The Problem
My wife thinks that the main bedroom in our two bedroom apartment is consistently the coldest room in our place. I set out to (over) engineer a solution to collect the data to determine if she’s right or not.
The Goal
I want to capture temperature data from local sensors placed throughout my apartment. Ideally, this data will be stored on a device on my LAN as well as somewhere on the cloud. Eventually, I’d like a front-end GUI to display this data, but for now, I’m only interested in building out the back-end data collection portion of the project.
The Architecture
- Temperature data collected by Aqara devices and passed over Zigbee wireless protocol into my Hubitat
- Hubitat Maker API is configured to send all Aqara device data to my Flask endpoint running on my local Ubuntu server (Hubitat and Ubuntu server are both hard-wired to my home router)

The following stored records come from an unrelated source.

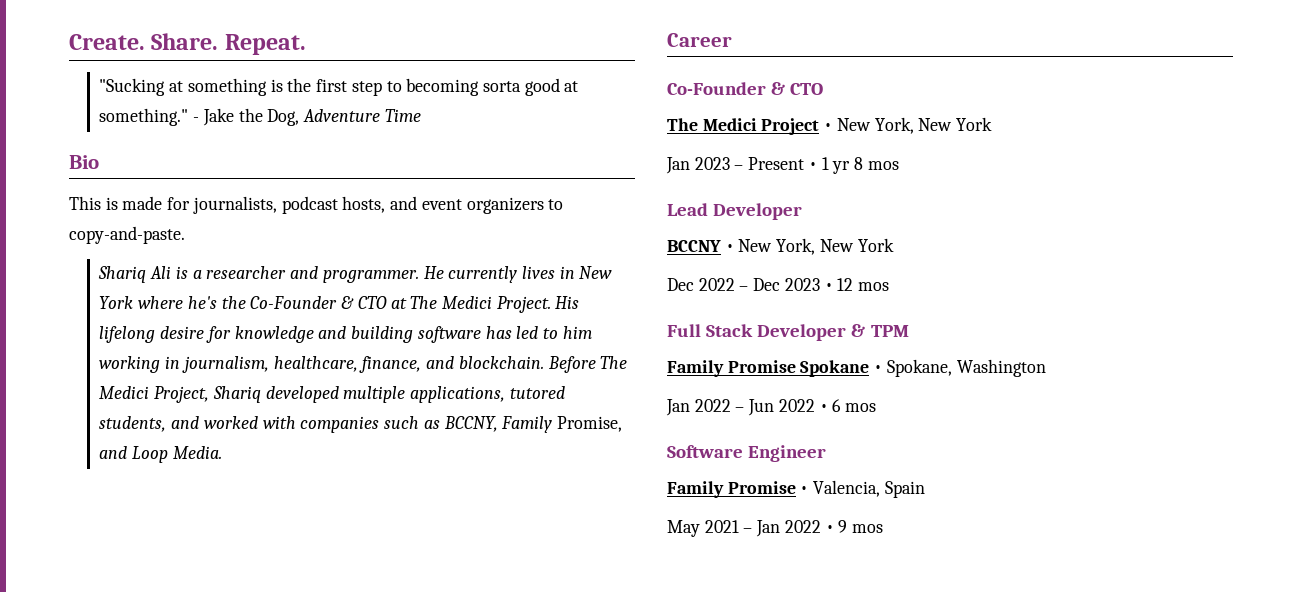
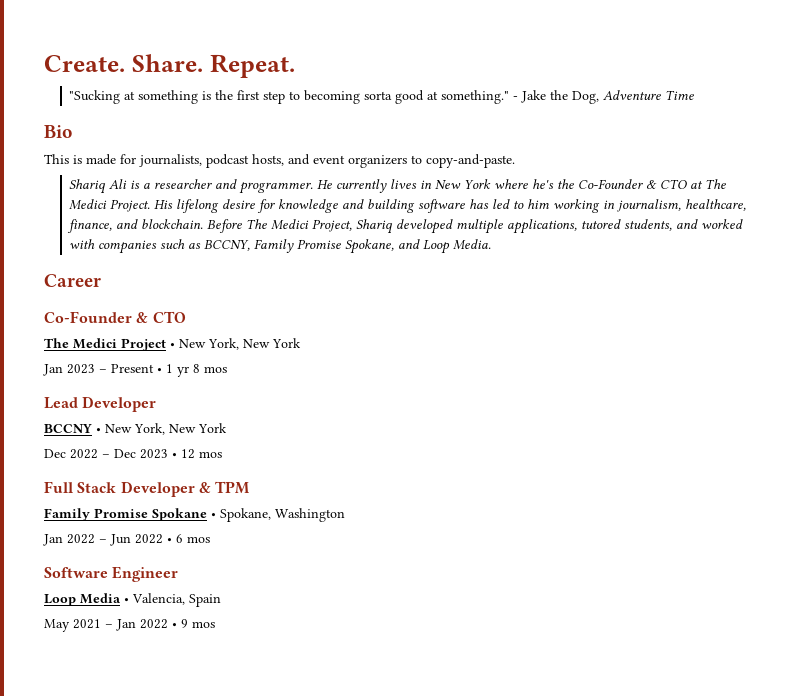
- Before The Medici Project, Shariq developed multiple applications, tutored students, and worked with companies such as BCCNY, Family Promise, and Loop Media.
+ Before The Medici Project, Shariq developed multiple applications, tutored students, and worked with companies such as BCCNY, Family Promise Spokane, and Loop Media.
- Family Promise • Valencia, Spain
+ Loop Media • Valencia, Spain

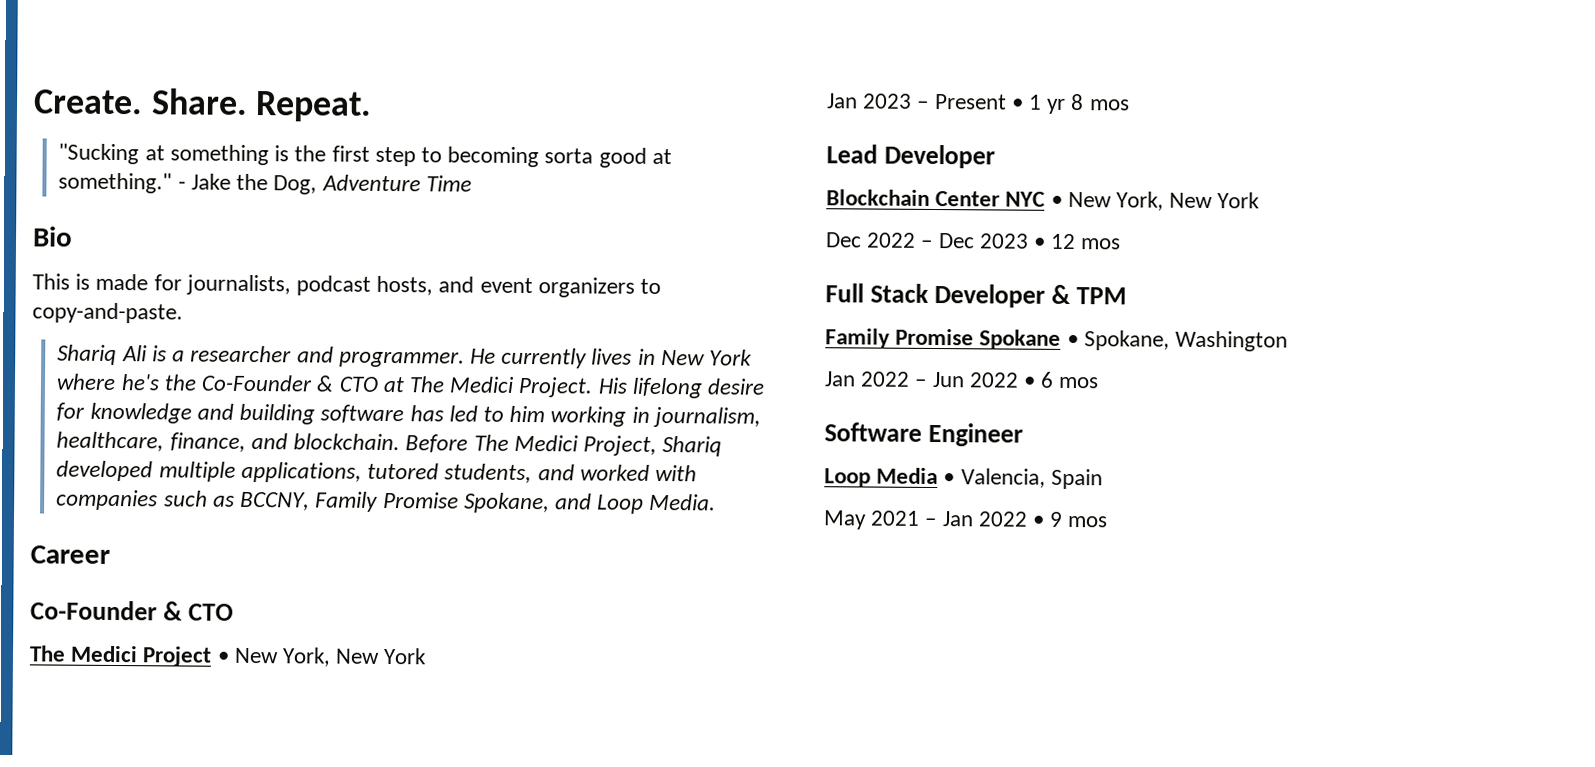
- BCCNY • New York, New York
+ Blockchain Center NYC • New York, New York

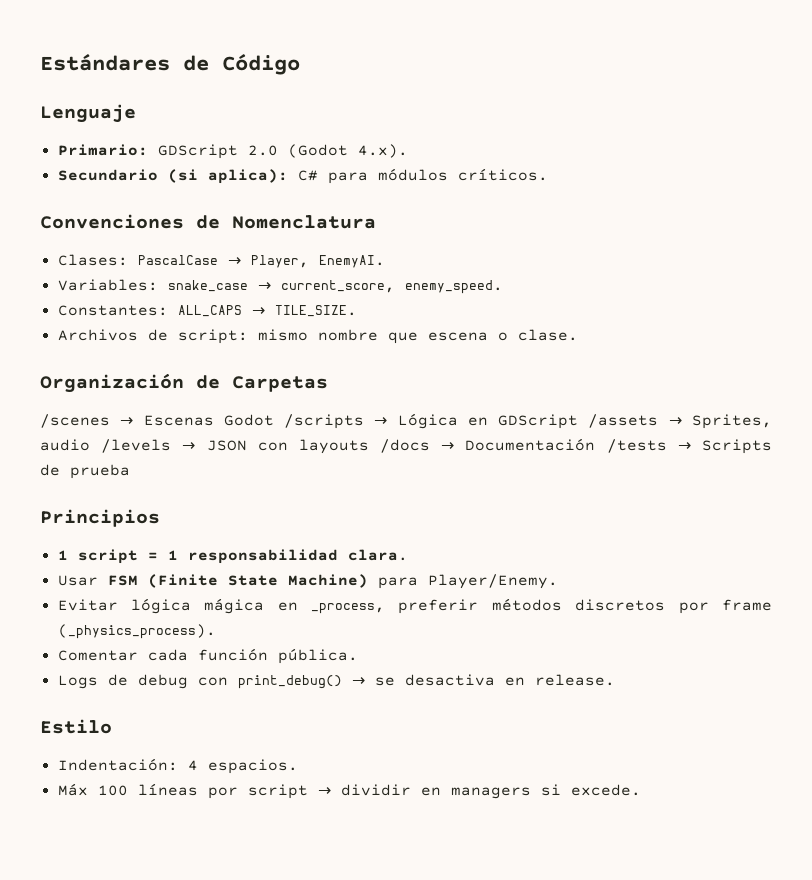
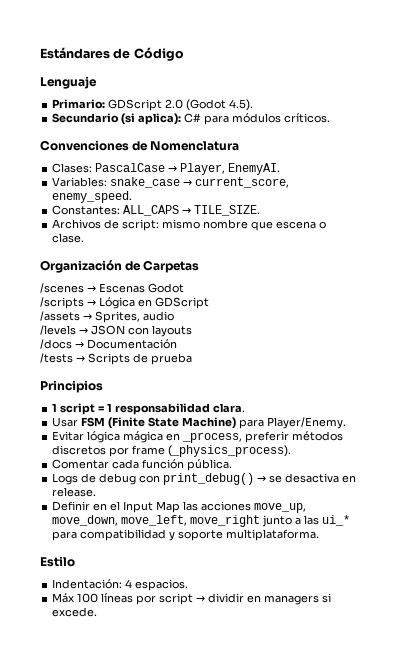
- Primario: GDScript 2.0 (Godot 4.x).
+ Primario: GDScript 2.0 (Godot 4.5).
- /scenes → Escenas Godot /scripts → Lógica en GDScript /assets → Sprites, audio /levels → JSON con layouts /docs → Documentación /tests → Scripts de prueba
+ /scenes → Escenas Godot
+ /scripts → Lógica en GDScript
+ /assets → Sprites, audio
+ /levels → JSON con layouts
+ /docs → Documentación
+ /tests → Scripts de prueba
+ Definir en el Input Map las acciones move_up, move_down, move_left, move_right junto a las ui_* para compatibilidad y soporte multiplataforma.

- Flask executes some simple data clean-up and filtering, then passes data to Celery workers
- Celery tasks push data to both my local Postgres database as well as a cloud Postgres database
As far as side projects are concerned, I’ll go to some fairly unreasonable lengths to avoid vendor lock-in. One of the worst industries for vendor lock-in, in my opinion, is the home automation industry. In general, you must select a vendor for your “hub” that connects to all of your sensors, light bulbs, and all other “smart” devices so you can control them from your phone.
There is, however, another option. If you’re willing to tinker with some community-developed Groovy (JVM) scripts, then the Hubitat is a great option. It’s designed to work entirely on your LAN, unless you opt-in to cloud functionality. It also intends to bridge the gap between multiple smart device / home-automation vendors.
The Code
While the code is relatively straight forward, there are several files that make up my codebase for this solution I’ve built:
LAN_forwarder.py
: Python Flask app that handles inbound POST requests from my Hubitat deviceFlask.dockerfile
: Dockerfile to build my Flask app
my_celery_app.py
: Python Celery app that houses the basic configuration for my Celery task queuetasks.py
: the Celery tasks I’ve defined for my projectCelery.dockerfile
: Dockerfile to build my Celery app
docker-compose.yml
: docker compose file so all of my docker containers are networked together by defaultsecrets.json
: where I’m storing database password informationrequirements.txt
: for my Python dependencies (primarily for building out my docker containers)
# LAN_forwarder.py
from tasks import load_sensor
from flask import Flask, request
from dateutil import tz
import logging
import json
from datetime import datetime
MEASUREMENTS = ['temperature', 'humidity', 'pressure', 'lastCheckin']
logging.basicConfig(
filename="LAN_forwarder.log",
format='[%(asctime)s.%(msecs)03d][%(levelname)s] %(message)s',
level=logging.DEBUG,
datefmt='%Y-%m-%d %H:%M:%S')
def make_time_fields():
# make datetime timestamps
utc = datetime.now(tz.UTC)
mtn = utc.astimezone(tz.gettz('America/Chihuahua'))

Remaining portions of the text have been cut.